## Required work
Filter the listing below, copying every line in which the word "hidden" appears.

- - -

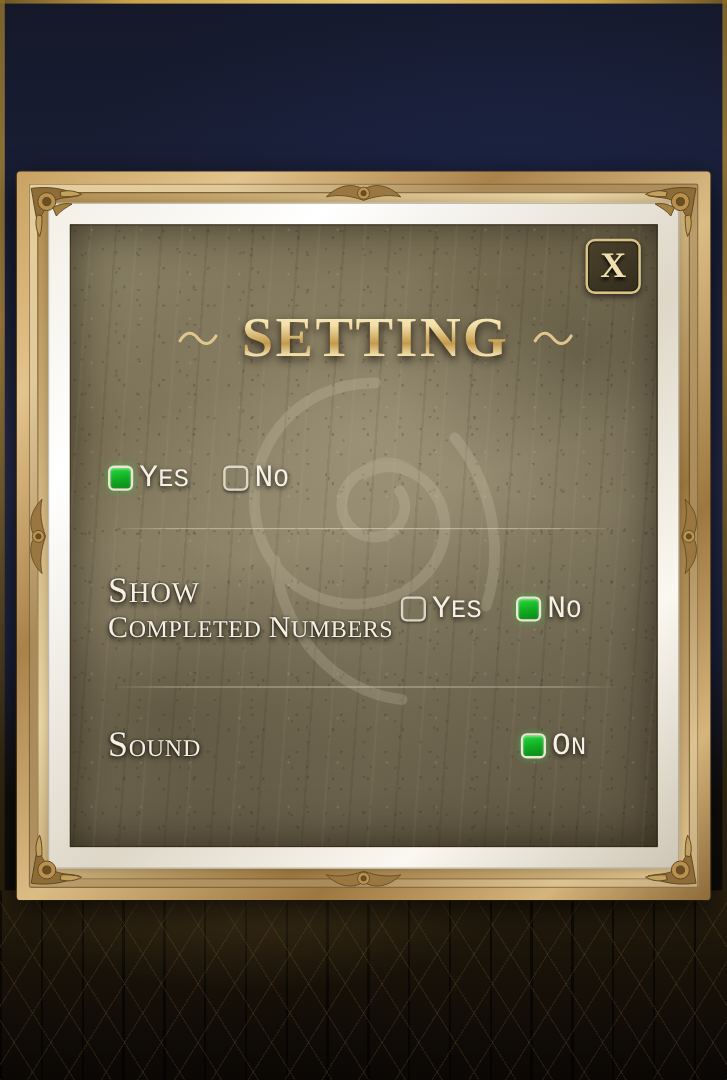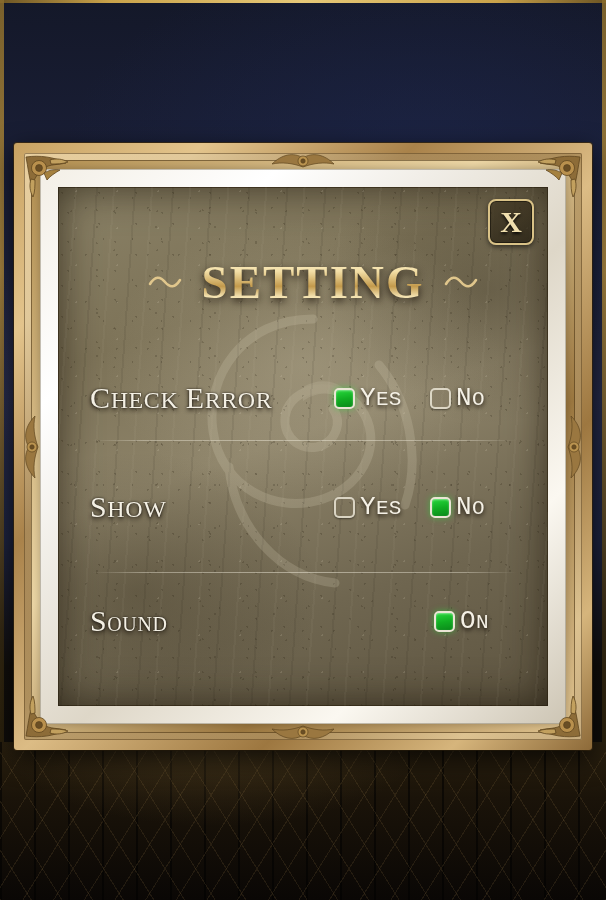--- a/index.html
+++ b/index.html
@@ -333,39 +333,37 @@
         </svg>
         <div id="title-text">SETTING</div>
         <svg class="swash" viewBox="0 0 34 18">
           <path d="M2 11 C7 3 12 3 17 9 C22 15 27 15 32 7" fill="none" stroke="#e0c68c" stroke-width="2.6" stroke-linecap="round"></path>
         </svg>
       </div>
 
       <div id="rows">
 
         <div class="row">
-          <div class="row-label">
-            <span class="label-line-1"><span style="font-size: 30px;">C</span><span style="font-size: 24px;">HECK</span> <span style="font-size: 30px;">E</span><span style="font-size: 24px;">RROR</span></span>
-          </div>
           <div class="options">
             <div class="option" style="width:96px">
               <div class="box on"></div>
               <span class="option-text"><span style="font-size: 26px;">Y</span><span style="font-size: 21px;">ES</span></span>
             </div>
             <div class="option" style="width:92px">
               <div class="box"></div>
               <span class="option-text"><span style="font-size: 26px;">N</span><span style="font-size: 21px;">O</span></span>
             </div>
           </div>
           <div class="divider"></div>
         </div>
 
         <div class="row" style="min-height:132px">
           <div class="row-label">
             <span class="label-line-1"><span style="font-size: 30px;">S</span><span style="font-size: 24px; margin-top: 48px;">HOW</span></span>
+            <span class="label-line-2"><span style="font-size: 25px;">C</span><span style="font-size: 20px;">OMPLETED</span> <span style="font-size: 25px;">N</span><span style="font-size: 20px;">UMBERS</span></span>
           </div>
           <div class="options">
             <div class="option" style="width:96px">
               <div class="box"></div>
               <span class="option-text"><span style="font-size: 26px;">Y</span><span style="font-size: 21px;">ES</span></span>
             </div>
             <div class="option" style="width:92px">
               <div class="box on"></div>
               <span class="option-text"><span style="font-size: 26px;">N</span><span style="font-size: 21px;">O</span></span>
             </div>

- - -

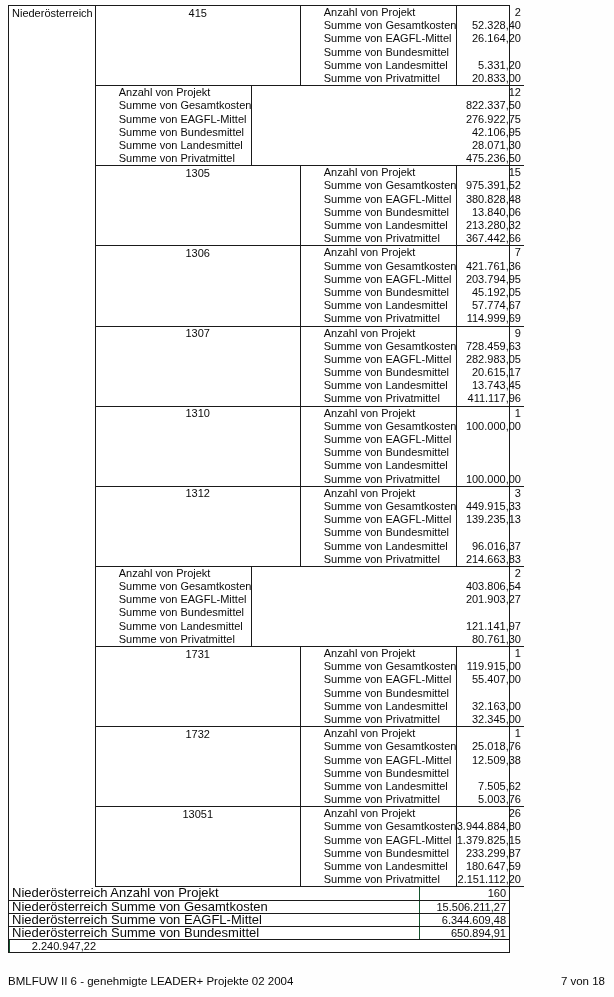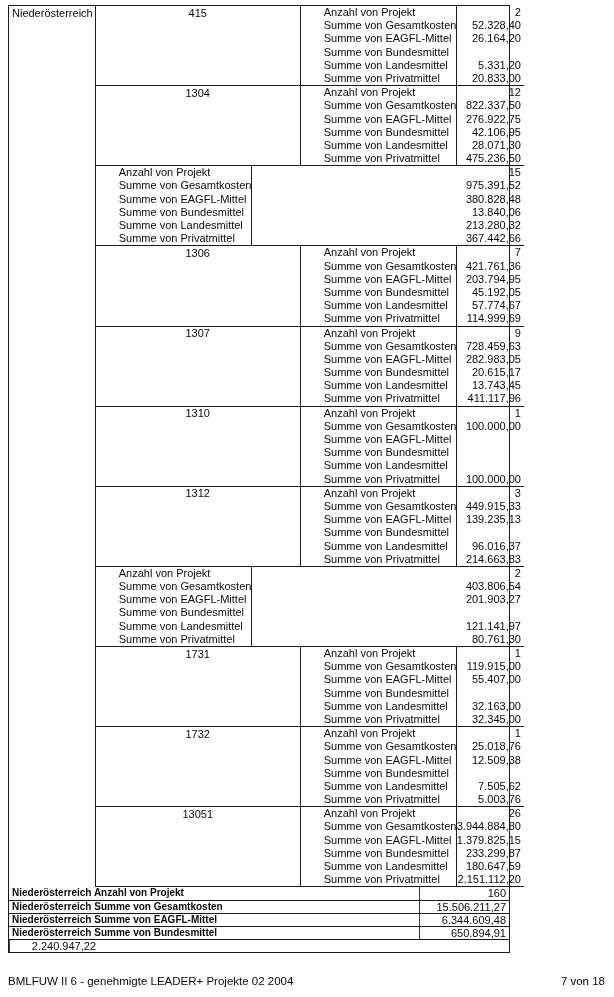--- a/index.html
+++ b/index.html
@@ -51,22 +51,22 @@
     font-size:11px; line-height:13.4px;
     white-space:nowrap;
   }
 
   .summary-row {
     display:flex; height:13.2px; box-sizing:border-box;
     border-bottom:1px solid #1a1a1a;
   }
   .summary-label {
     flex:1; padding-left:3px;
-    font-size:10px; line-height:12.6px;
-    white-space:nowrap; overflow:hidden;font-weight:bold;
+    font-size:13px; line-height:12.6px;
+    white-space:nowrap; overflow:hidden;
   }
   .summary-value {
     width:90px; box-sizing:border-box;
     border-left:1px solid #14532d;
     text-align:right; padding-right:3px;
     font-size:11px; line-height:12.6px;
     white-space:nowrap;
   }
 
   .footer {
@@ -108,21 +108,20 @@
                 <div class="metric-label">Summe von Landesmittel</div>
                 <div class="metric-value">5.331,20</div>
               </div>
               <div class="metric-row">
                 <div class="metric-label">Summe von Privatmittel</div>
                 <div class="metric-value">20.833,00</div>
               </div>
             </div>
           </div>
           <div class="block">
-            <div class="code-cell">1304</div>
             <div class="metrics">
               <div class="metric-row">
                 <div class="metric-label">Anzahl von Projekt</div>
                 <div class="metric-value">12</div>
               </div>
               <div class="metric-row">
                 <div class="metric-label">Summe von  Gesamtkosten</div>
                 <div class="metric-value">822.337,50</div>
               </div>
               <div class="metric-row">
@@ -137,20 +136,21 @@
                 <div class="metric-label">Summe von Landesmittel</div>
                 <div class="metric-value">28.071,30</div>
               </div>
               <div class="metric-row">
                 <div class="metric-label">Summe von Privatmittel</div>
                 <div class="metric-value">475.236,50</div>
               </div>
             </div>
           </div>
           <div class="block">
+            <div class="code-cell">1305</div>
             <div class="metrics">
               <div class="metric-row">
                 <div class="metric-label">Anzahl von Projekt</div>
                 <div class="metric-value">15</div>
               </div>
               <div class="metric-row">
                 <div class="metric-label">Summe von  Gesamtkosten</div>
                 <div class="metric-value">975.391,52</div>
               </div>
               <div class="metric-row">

- - -

## Your response
-    white-space:nowrap; overflow:hidden;font-weight:bold;
+    white-space:nowrap; overflow:hidden;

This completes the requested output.